Broken symmetry phase solution of the phi^4 model at two-loop level of the Phi-derivable approximation

TL;DR

This paper numerically solves the broken symmetry phase of the phi^4 model at two-loop level using Phi-derivable approximation, deriving explicitly finite equations and improving convergence with evolving counterterms.

Contribution

It introduces a high-accuracy numerical solution for the phi^4 model's broken symmetry phase at two-loop level, utilizing explicitly finite equations and a novel iterative counterterm evolution method.

Findings

Explicitly finite equations are derived for the model.

Evolving counterterms accelerate convergence.
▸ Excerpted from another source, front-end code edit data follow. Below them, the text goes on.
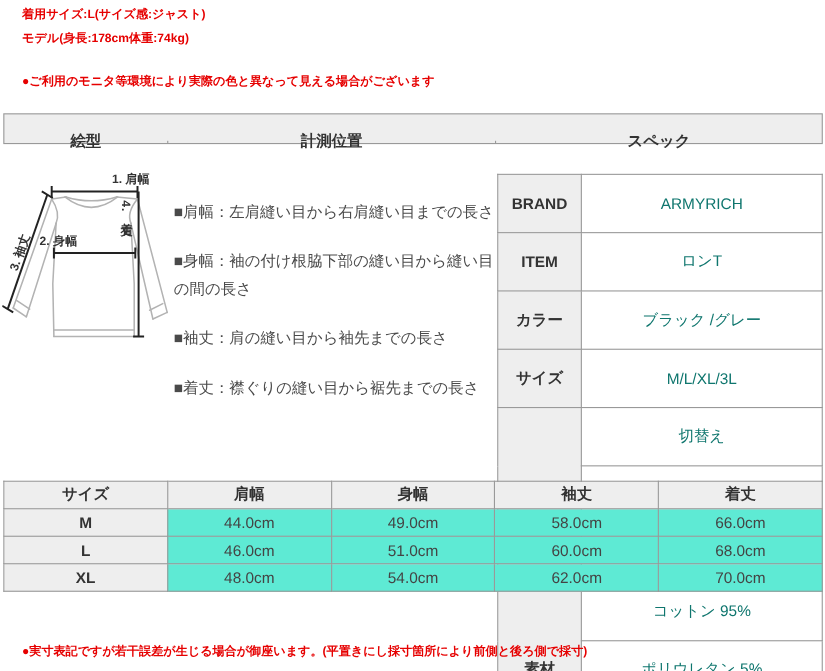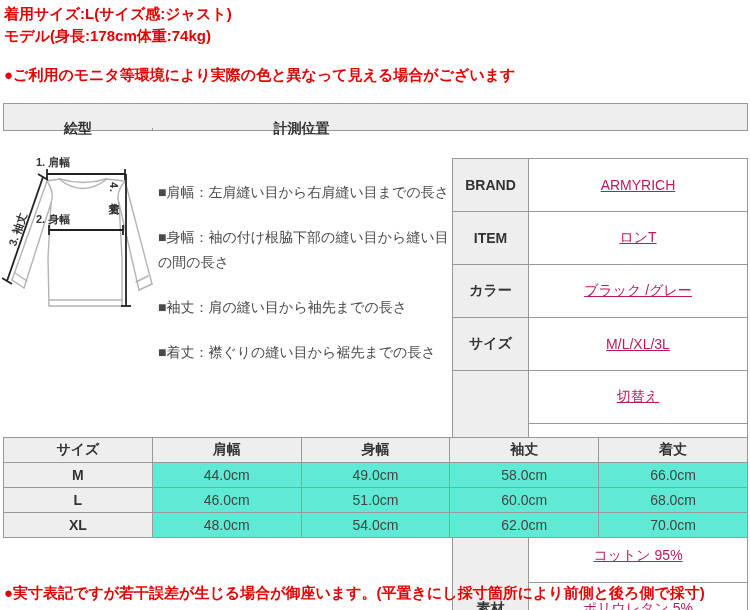--- a/index.html
+++ b/index.html
@@ -7,7 +7,7 @@
   .page{position:relative;width:750px;height:610px;background:#fff;overflow:hidden;color:#4a4a4a;}
 
   
-  .red-note{position:absolute;left:4px;color:#e60000;font-size:15px;line-height:21px;font-weight:bold;white-space:nowrap;}
+  .red-note{position:absolute;left:20px;color:#e60000;font-size:11px;line-height:21px;font-weight:bold;white-space:nowrap;}
   .note-size{top:3px;}
   .note-model{top:25px;}
   .note-monitor{top:64px;}

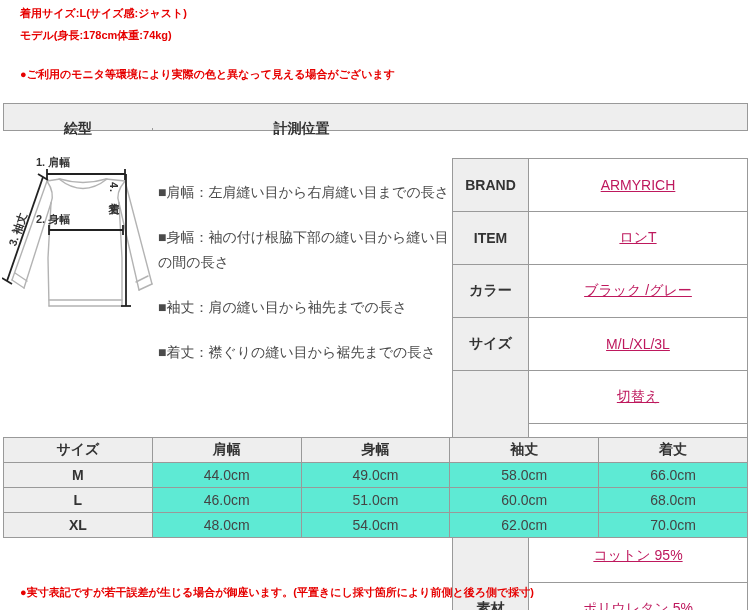--- a/index.html
+++ b/index.html
@@ -61,6 +61,7 @@
   <div class="header-strip">
     <div class="header-cell hc-1">絵型</div>
     <div class="header-cell hc-2">計測位置</div>
+    <div class="header-cell hc-3">スペック</div>
   </div>
 
   <div class="diagram">

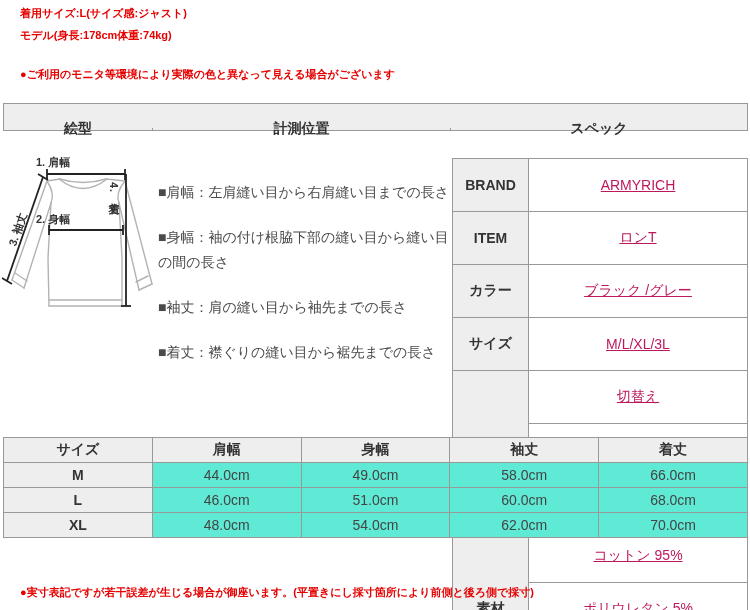--- a/index.html
+++ b/index.html
@@ -26,7 +26,7 @@
   .diagram{position:absolute;left:2px;top:138px;width:160px;height:200px;}
   .diagram svg{position:absolute;left:0;top:0;}
   .diagram-label{position:absolute;font-size:11px;font-weight:bold;color:#333;white-space:nowrap;}
-  .label-shoulder{left:34px;top:17px;width:100px;text-align:left;}
+  .label-shoulder{left:34px;top:17px;width:100px;text-align:right;}
   .label-bodywidth{left:34px;top:74px;width:100px;text-align:left;}
   .label-sleeve{left:-12px;top:84px;width:56px;text-align:center;transform:rotate(-71deg);}
   .label-length{left:104px;top:44px;writing-mode:vertical-rl;text-orientation:mixed;height:62px;letter-spacing:1px;}

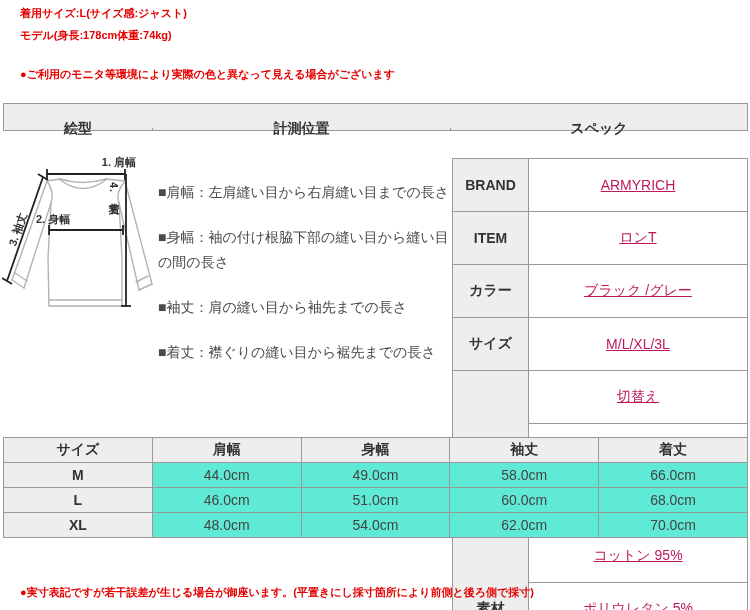--- a/index.html
+++ b/index.html
@@ -40,7 +40,7 @@
     font-size:14px;table-layout:fixed;}
   .spec-table td{border:1px solid #999;height:24px;text-align:center;padding:14px 2px;vertical-align:middle;}
   .spec-label{background:#eeeeee;font-weight:bold;color:#333;width:71px;}
-  .spec-value{color:#be185d;background:#fff;text-decoration:underline;}
+  .spec-value{color:#0f766e;background:#fff;}
 
   
   .size-table{position:absolute;left:3px;top:437px;width:745px;border-collapse:collapse;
Comparison with renormalized equations confirms consistency.

Abstract

The set of coupled equations for the self-consistent propagator and the field expectation value is solved numerically with high accuracy in Euclidean space at zero temperature and in the broken symmetry phase of the phi^4 model. Explicitly finite equations are derived with the adaptation of the renormalization method of van Hees and Knoll [H. van Hees, J. Knoll, Phys. Rev. D65, 025010 (2001)] to the case of non-vanishing field expectation value. The set of renormalization conditions used in this method leads to the same set of counterterms obtained recently in A. Patkos, Zs. Szep, Nucl. Phys. A811, 329-352 (2008). This makes possible the direct comparison of the accurate solution of explicitly finite equations with the solution of renormalized equations containing counterterms. The numerically efficient way of solving iteratively these latter equations is obtained by deriving at each order of the iteration new counterterms which evolve during the iteration process towards the counterterms determined based on the asymptotic behavior of the converged propagator. As shown at different values of the coupling, the use of these evolving counterterms accelerates the convergence of the solution of the equations.